I had too buy a new closet full of tools to make this happen. 8)

So, now that I have it all made, I get to do the fun stuff, DECORATE it! 
I need ideas though, lol. I was thinking of having the way bottom shelf be for potty break, food, water, a rock or something to climb, and an area I can switch in for a grass dig in garden or a place for a pea fishing or watever I can put in there to take in and out and change, like just for fun things that can get messy.

The middle was going to be there sleepy area, but you cant control where they sleep. Just more along the lines or a box to hide in, two hammocks, a hanging tube maybe, maybe a hanging cube thing??

And the top to be the play area. I have an idea for some ropes they can climb, blocks, hammocks maybe, a large branch, a long tube to run in.. anything else?

Also whats a good thing to use for them to get up to each new shelf? I was thinking a ladder? Or a rock, or maybe a branch? Whats best?


----------



## Vixie (Jul 21, 2006)

Hippy said:


> I was thinking of having the way bottom shelf be for potty break, food, water, a rock or something to climb, and an area I can switch in for a grass dig in garden or a place for a pea fishing or whatever I can put in there to take in and out and change, like just for fun things that can get messy.
> 
> The middle was going to be there sleepy area, but you cant control where they sleep. Just more along the lines or a box to hide in, two hammocks, a hanging tube maybe, maybe a hanging cube thing??

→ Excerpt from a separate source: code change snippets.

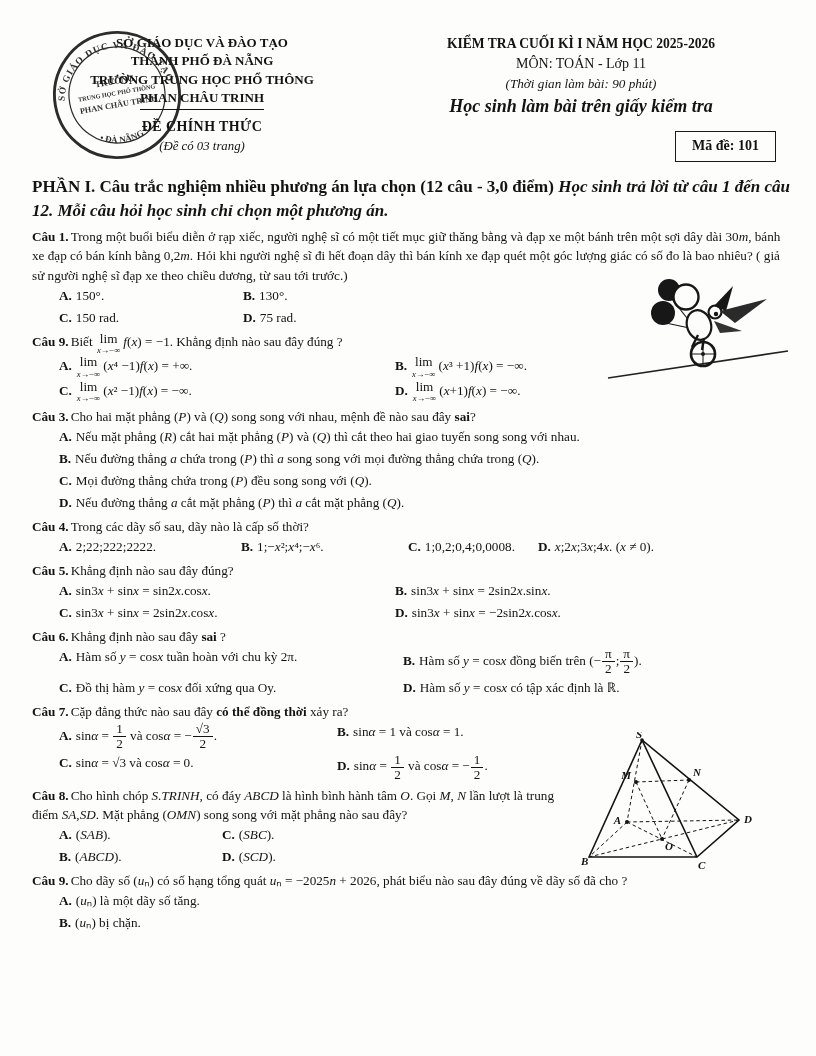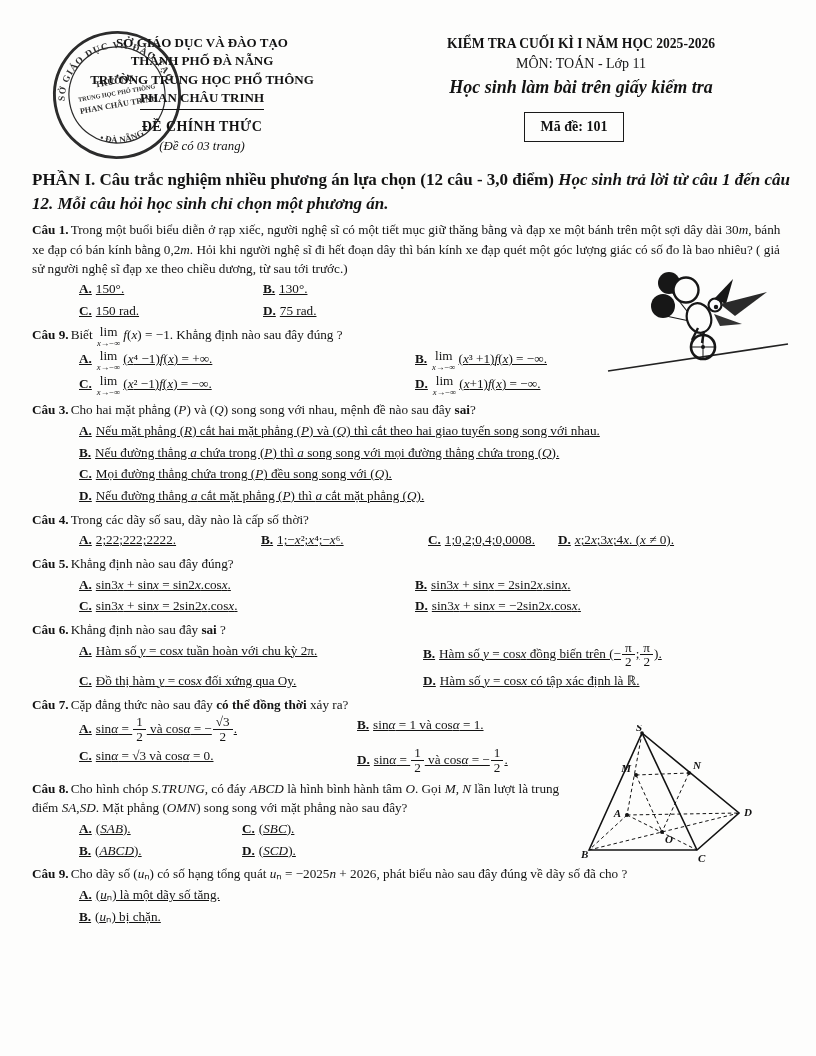"(Thời gian làm bài: 90" div.t3 { html: none -> <div>(Thời gian làm bài: 90 phút)</div> }
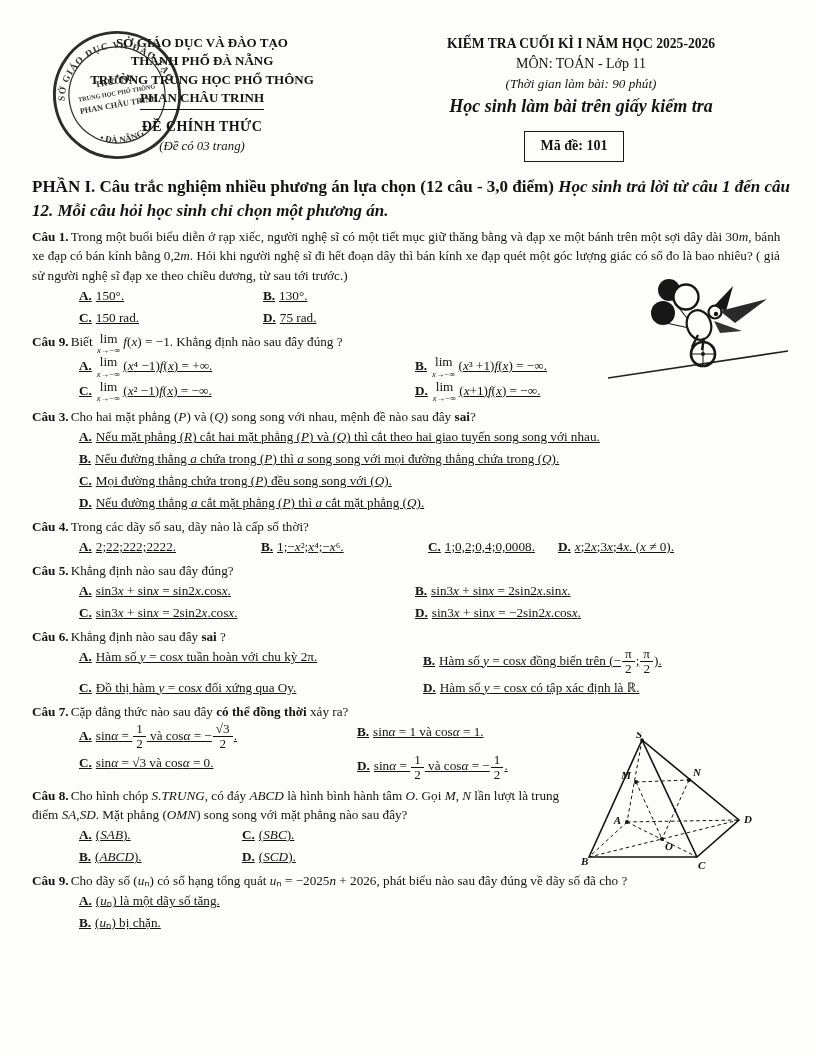"Mã đề: 101" .code-wrap { text-align: center -> right }
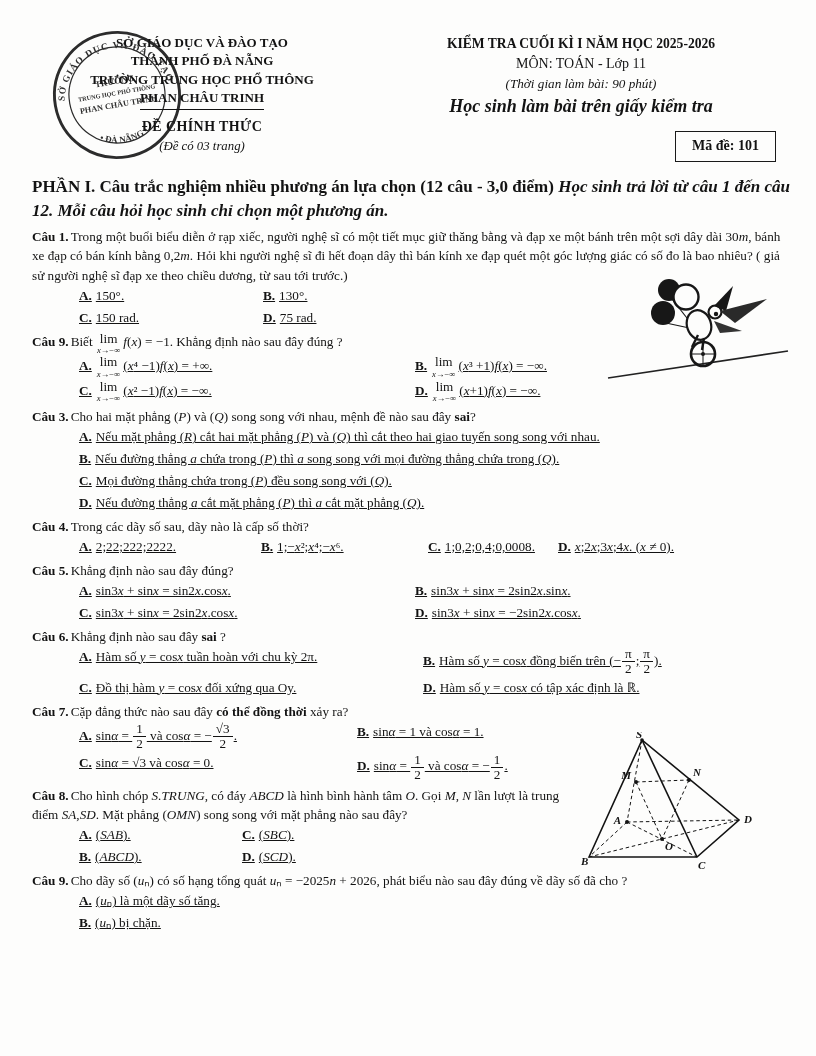"A. 150°." .opts { margin-left: 47px -> 27px; text-decoration: underline -> none }
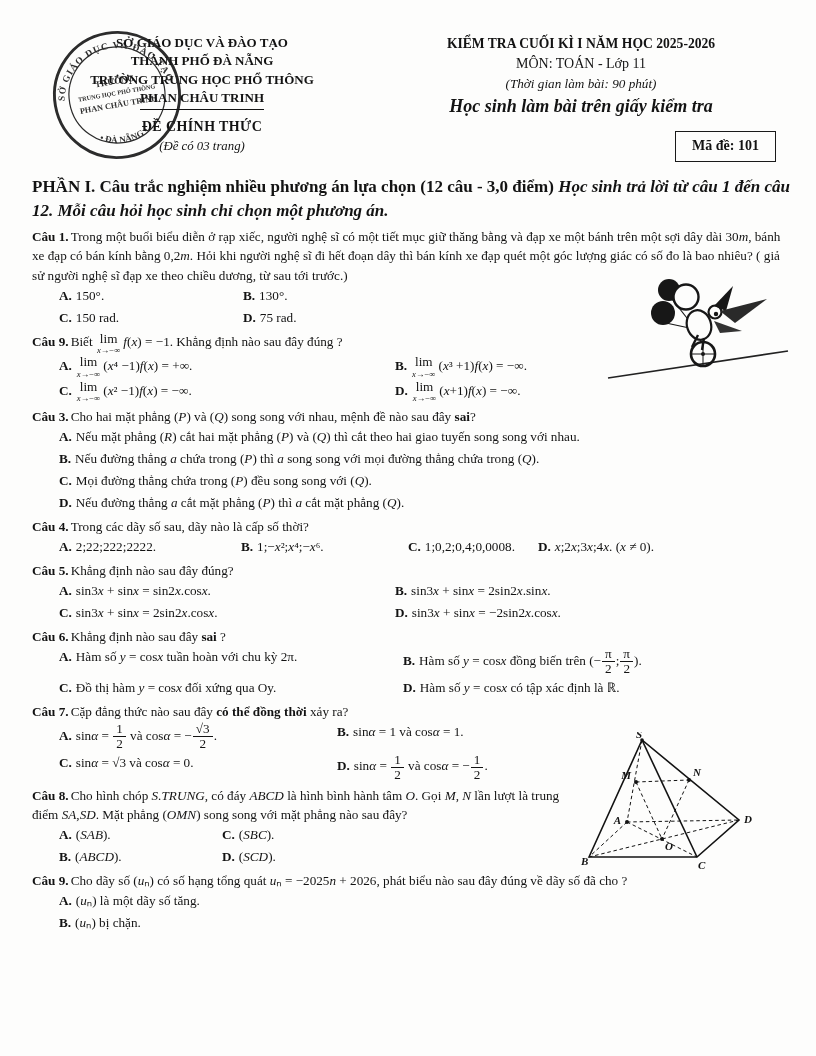"S.TRUNG" i.v { text: S.TRUNG -> S.TRINH }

As far as all of this goes, I'd say put a little of each in each level.




Hippy said:


> Also whats a good thing to use for them to get up to each new shelf? I was thinking a ladder? Or a rock, or maybe a branch? Whats best?


Use them all! Make it vary and keep them interested. Be sure to bake or freeze any item you get from outdoors before putting it in your rat's cage.


----------



## Kimmiekins (Apr 14, 2007)

WOW. I think that's one of the nicest grottos I've ever laid my eyes on! What's the back made up of? It's VERY nice. I love the handle! I love the shelf on top!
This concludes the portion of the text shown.